== Segment start ==

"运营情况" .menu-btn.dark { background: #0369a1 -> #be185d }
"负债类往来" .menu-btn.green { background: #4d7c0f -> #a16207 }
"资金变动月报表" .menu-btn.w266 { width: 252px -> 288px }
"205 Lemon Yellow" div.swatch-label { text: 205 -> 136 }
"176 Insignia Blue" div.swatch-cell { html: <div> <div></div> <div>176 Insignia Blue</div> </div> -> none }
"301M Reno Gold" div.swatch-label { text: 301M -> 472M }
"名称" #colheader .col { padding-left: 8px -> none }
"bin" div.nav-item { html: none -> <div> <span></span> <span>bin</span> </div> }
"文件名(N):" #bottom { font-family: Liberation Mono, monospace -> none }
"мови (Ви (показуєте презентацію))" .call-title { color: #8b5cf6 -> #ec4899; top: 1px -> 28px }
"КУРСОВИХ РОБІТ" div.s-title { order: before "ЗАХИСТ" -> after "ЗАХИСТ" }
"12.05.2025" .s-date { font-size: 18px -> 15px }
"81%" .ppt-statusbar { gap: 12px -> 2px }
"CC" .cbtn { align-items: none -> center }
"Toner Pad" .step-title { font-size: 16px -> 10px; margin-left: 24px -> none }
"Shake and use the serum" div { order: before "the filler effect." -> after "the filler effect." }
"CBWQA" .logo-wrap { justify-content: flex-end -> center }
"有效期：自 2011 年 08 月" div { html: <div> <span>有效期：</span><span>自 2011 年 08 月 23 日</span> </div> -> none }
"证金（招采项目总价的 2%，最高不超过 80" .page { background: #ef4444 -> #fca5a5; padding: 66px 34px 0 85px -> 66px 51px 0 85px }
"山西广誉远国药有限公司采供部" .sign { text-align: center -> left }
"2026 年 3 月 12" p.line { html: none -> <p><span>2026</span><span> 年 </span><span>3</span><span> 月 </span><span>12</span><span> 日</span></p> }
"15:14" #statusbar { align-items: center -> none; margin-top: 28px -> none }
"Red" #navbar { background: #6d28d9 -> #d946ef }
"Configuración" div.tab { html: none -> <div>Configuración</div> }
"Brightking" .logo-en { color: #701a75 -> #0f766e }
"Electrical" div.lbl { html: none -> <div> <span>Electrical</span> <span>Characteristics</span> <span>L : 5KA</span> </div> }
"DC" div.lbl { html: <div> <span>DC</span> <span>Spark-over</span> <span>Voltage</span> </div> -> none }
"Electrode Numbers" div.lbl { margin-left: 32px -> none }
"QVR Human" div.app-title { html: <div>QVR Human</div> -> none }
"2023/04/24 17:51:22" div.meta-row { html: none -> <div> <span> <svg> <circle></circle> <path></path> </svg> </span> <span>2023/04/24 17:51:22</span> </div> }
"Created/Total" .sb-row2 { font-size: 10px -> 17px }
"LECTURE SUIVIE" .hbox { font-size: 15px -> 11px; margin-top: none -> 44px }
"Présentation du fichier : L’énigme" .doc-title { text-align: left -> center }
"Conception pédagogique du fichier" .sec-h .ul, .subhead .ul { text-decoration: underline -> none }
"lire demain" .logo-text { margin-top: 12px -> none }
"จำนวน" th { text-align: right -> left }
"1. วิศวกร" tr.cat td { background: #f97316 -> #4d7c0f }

== Segment end ==

What needs to be done >>
Within the listing above, locate the line containing "Liberation Mono, monospace" and the line containing "align-items: none ->". Reproduce those two lines and all lines between them exactly, with nothing added.

Result of this exercise >>
"文件名(N):" #bottom { font-family: Liberation Mono, monospace -> none }
"мови (Ви (показуєте презентацію))" .call-title { color: #8b5cf6 -> #ec4899; top: 1px -> 28px }
"КУРСОВИХ РОБІТ" div.s-title { order: before "ЗАХИСТ" -> after "ЗАХИСТ" }
"12.05.2025" .s-date { font-size: 18px -> 15px }
"81%" .ppt-statusbar { gap: 12px -> 2px }
"CC" .cbtn { align-items: none -> center }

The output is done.